A new super-computer is set to improve Niwa's ability to forecast extreme weather events in New Zealand.
The $12.7 million IBM computer has about 100 times the power of Niwa's current computer and can supply much more information on future severe weather events such as flooding, as well as greater world issues like climate change.
The computer, known as Fitzroy, can perform 34 trillion calculations a second and that will almost double next year. It's being hailed as the holy grail of forecasting by Niwa scientist Michael Uddstrom.
Uddstrom told TVNZ's Breakfast programme that computers on their own are dumb beasts and it's the software and the science put into them that make them really interesting.
He said Fitzroy will enable Niwa to make advances in the world of simulation and should provide more accurate immediate and long-term forecasts.
"Whether it's the climate in 70 or 100 years time or it's exactly what's going to happen tomorrow," said Uddstrom.
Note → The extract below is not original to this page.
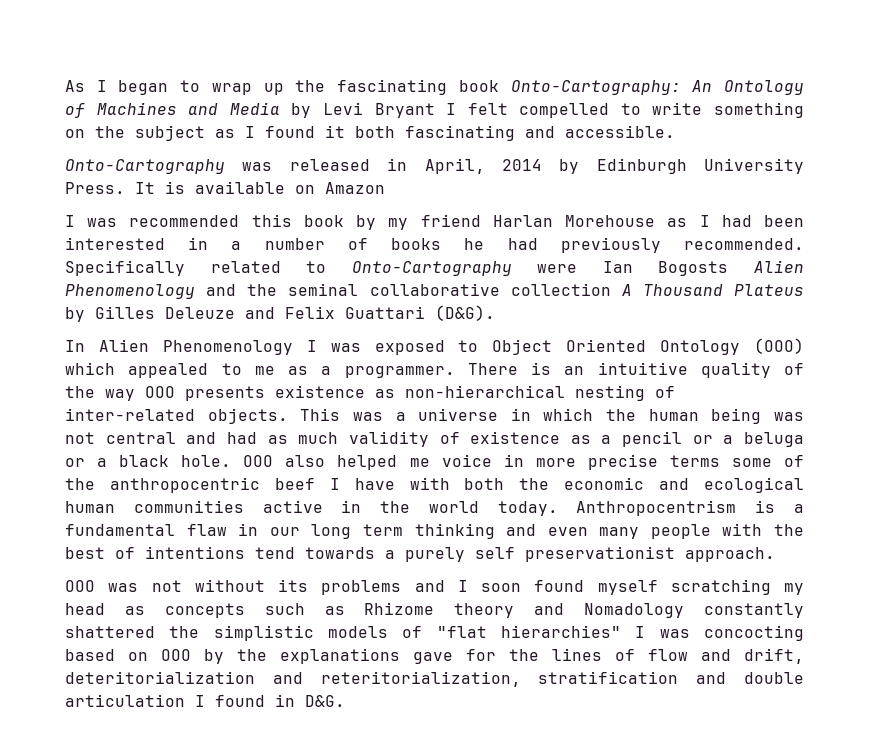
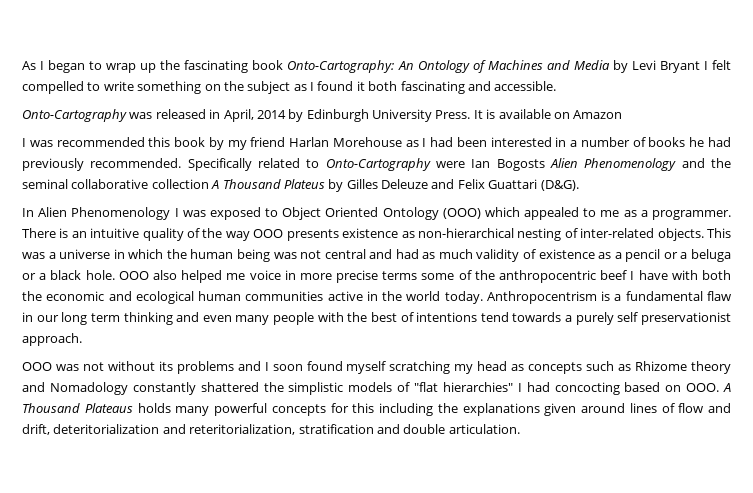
[659,629,690,638] was -> [526,382,550,392] had
[161,648,539,664] OOO by the explanations gave for the -> [686,383,731,392] [22,403,625,416] OOO. A Thousand Plateaus holds many powerful concepts for this including the explanations given around
[65,694,345,707] articulation I found in D&G. -> [448,424,520,434] articulation.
In examining the present, scientists can project into the future and determine what the atmosphere, weather and climate will look like, said Uddstrom.
"By having a much larger computational machine to explore that space we can come up with more confident estimates of what can happen."
He says they must be careful in translating the weather into hazards and for it to be really useful for New Zealand and the economy they must not cry wolf.
"It's the false alarms that cause people to lose interest or faith."
Scientists say Fitzroy can help predict health problems in people, diagnose them and prescribe the right treatment.
"I think we are taking a quantum leap forward in terms of what's available in New Zealand as a resource for scientists," said Uddstrom.